### Supplied material ###

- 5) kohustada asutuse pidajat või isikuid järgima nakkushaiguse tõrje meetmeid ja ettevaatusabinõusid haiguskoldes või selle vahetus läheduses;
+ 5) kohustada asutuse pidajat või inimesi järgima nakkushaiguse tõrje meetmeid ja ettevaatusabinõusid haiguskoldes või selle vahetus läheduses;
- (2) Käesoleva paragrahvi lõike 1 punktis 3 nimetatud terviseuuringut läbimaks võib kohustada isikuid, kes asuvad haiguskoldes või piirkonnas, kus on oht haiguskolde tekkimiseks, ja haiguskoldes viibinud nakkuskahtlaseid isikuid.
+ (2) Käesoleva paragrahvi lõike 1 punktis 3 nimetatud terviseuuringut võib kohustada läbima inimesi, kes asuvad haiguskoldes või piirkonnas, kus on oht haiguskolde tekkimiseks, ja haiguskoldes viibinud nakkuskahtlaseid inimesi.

###
### Supplied material ###

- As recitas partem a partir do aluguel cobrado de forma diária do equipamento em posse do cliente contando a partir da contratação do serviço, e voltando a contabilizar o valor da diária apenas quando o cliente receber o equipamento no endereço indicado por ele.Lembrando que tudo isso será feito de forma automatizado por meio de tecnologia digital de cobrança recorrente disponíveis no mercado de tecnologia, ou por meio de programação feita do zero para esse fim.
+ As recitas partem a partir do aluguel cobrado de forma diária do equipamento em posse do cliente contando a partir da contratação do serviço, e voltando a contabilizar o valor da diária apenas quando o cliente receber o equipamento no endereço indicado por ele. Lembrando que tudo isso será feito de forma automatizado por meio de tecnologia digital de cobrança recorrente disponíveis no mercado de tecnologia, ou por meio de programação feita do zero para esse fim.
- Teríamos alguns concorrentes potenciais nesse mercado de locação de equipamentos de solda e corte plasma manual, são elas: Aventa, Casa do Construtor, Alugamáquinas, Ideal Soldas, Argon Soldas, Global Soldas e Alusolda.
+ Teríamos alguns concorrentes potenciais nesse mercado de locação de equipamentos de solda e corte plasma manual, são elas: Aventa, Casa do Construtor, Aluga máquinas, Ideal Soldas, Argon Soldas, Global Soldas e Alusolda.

###

Task statement
Begin with the line above that has "- 5) kohustada" and continue through the line that has "viibinud nakkuskahtlaseid inimesi.", setting each one down exactly. Stop there.

Response to this task
- 5) kohustada asutuse pidajat või isikuid järgima nakkushaiguse tõrje meetmeid ja ettevaatusabinõusid haiguskoldes või selle vahetus läheduses;
+ 5) kohustada asutuse pidajat või inimesi järgima nakkushaiguse tõrje meetmeid ja ettevaatusabinõusid haiguskoldes või selle vahetus läheduses;
- (2) Käesoleva paragrahvi lõike 1 punktis 3 nimetatud terviseuuringut läbimaks võib kohustada isikuid, kes asuvad haiguskoldes või piirkonnas, kus on oht haiguskolde tekkimiseks, ja haiguskoldes viibinud nakkuskahtlaseid isikuid.
+ (2) Käesoleva paragrahvi lõike 1 punktis 3 nimetatud terviseuuringut võib kohustada läbima inimesi, kes asuvad haiguskoldes või piirkonnas, kus on oht haiguskolde tekkimiseks, ja haiguskoldes viibinud nakkuskahtlaseid inimesi.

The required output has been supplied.